How to Prevent Muscle Pain

How to Reduce Muscle Soreness Naturally - AdobeStock

Prevention remains the most effective strategy for managing muscle soreness. People spend billions annually on pain management, yet many overlook simple preventative measures.

Exercises to Relieve Muscle Pain

Regular mobility work counteracts the negative effects of sedentary behavior that many Americans experience. Incorporating mobility exercises improves range of motion in hips, back, and shoulders while reducing pain risk.

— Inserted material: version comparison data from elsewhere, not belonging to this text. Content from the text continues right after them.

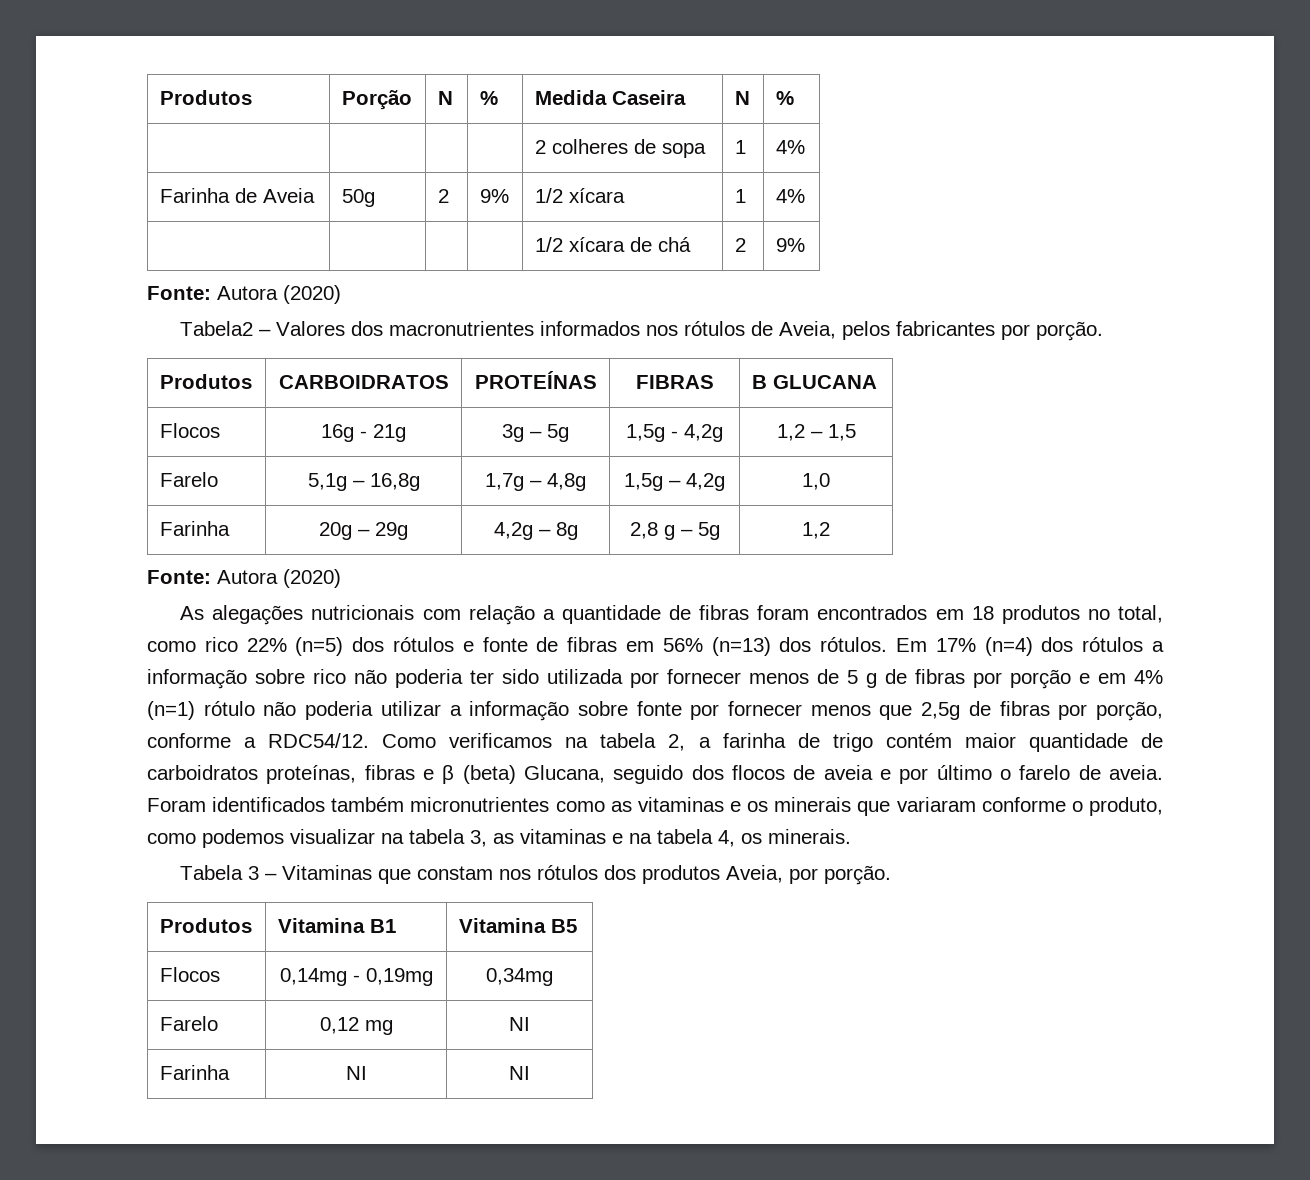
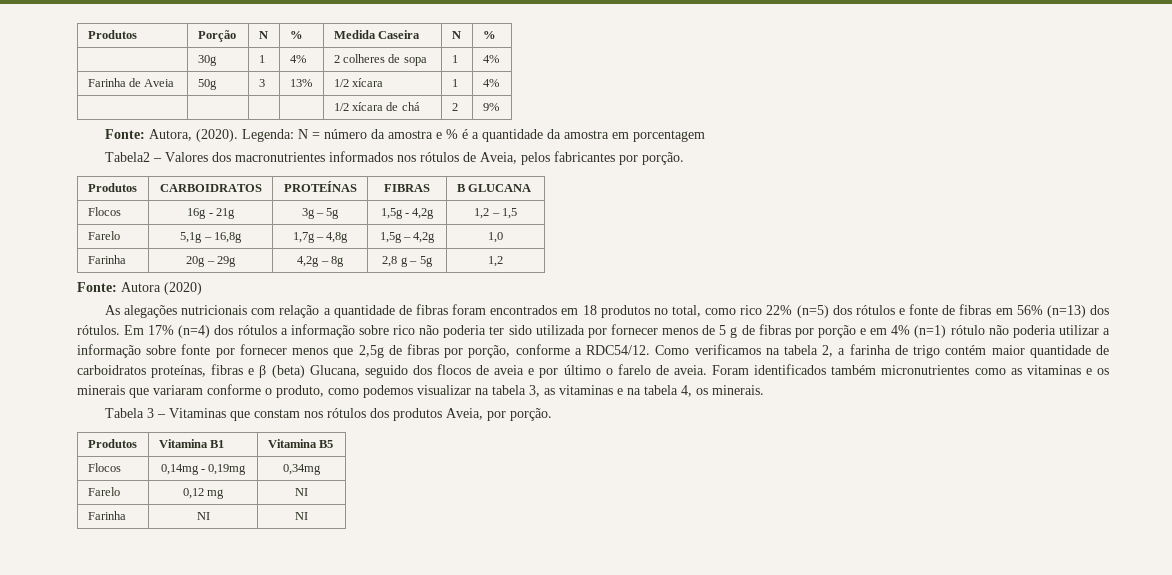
- | | | | 2 colheres de sopa | 1 | 4%
+ | 30g | 1 | 4% | 2 colheres de sopa | 1 | 4%
- Farinha de Aveia | 50g | 2 | 9% | 1/2 xícara | 1 | 4%
+ Farinha de Aveia | 50g | 3 | 13% | 1/2 xícara | 1 | 4%
  | | | | 1/2 xícara de chá | 2 | 9%
- Fonte: Autora (2020)
+ Fonte: Autora, (2020). Legenda: N = número da amostra e % é a quantidade da amostra em porcentagem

A 2021 study found that individuals scoring higher on mobility screening tests were six times less likely to experience injuries (Women’s Health).

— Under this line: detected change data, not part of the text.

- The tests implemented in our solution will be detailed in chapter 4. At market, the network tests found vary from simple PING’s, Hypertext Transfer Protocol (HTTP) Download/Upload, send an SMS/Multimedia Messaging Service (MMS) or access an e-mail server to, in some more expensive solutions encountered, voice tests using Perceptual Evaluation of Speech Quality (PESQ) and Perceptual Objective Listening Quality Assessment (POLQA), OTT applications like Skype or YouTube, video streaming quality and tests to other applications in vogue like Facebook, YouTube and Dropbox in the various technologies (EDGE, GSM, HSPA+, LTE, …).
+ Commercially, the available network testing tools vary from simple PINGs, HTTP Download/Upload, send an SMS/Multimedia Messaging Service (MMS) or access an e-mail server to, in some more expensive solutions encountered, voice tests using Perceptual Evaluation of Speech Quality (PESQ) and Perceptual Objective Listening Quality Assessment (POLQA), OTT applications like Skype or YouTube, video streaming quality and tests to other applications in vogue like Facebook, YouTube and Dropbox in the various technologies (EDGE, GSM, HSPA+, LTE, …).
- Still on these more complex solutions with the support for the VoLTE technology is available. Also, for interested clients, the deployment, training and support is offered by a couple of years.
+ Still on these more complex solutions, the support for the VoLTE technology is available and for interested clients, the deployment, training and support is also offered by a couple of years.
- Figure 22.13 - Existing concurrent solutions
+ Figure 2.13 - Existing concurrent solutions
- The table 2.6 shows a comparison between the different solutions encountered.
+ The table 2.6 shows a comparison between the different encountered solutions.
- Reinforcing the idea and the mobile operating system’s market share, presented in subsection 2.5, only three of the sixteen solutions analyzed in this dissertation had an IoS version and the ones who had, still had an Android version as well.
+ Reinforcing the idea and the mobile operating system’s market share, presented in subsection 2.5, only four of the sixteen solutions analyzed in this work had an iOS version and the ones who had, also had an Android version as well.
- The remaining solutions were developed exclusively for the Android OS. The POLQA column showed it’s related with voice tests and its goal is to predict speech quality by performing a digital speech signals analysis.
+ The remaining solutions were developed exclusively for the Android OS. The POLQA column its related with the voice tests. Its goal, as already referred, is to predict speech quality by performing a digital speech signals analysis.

Try these effective mobility exercises:

  • Cat-Cow Stretch
    • Start on hands and knees in tabletop position
    • Inhale while arching back downward (cow)
    • Exhale while rounding spine upward (cat)
    • Repeat 10-15 times with slow, controlled movement
  • World’s Greatest Stretch
    • Begin in a lunge position with right foot forward
    • Place left hand on floor inside right foot
    • Rotate torso right, extending right arm toward ceiling
    • Hold for 5 seconds
    • Return to starting position and repeat on opposite side
    • Perform 5-10 repetitions per side
  • Downward Dog Hip Opener
    • Start in downward dog position
    • Lift one leg behind you
    • Bend knee and open hip to the side
    • Hold for 3-5 breaths
    • Switch sides and repeat

Avoid Overloading Muscles

Preventing muscle pain due to exercise requires strategic training approaches:

  1. Progressive overload: Gradually increase workout intensity by no more than 10% weekly
  2. Recovery periods: Allow 48 hours between training the same muscle groups
  3. Proper form: Focus on technique before increasing weight or repetitions
  4. Hydration: Drink water throughout the day, not just during exercise
  5. Nutrition timing: Consume protein and carbohydrates within 30 minutes after intense activity

⚠️ Warning: Pushing through severe muscle pain can lead to serious injury. If you experience sudden, severe, or asymmetrical pain, stop the activity immediately and consult a healthcare professional. Pain accompanied by swelling, redness, or difficulty moving a joint requires medical attention.

Stretches to Avoid Muscle Pain

While stretching remains popular for preventing soreness, research provides nuanced guidance on its effectiveness.

A systematic review found that stretching before or after exercise does not produce clinically important reductions in delayed-onset muscle soreness in healthy adults (PubMed). However, one large study showed that stretching before and after exercise reduced peak soreness over a one-week period by approximately four points on a 100-point scale.

For optimal results, focus on dynamic stretching before activity and static stretching afterward:

Dynamic Stretches (Pre-workout):

  • Arm circles
  • Walking lunges
  • Leg swings

Static Stretches (Post-workout):

  • Hamstring stretch (hold 30 seconds)
  • Quadriceps stretch (hold 30 seconds)
  • Chest opener stretch (hold 30 seconds)

Supplements and Medications for Muscle Pain

When considering what to take for muscle pain, both natural supplements and over-the-counter options can help:

Natural Support Options:

  • Magnesium: May help with muscle cramps, though evidence for general soreness remains limited (PubMed Central)
  • Tart cherry juice: Contains anti-inflammatory anthocyanins
  • MSM (Methylsulfonylmethane): Supports joint health and reduces inflammation
  • Bromelain: Enzyme from pineapple with anti-inflammatory properties

Maintain an Active Lifestyle and Relieve Muscle Pain

How to Reduce Muscle Soreness Naturally - AdobeStock

Regular physical activity paradoxically represents one of the best strategies for managing muscle pain. Movement increases circulation, maintains tissue flexibility, and triggers the body’s natural disinflammatory mechanisms.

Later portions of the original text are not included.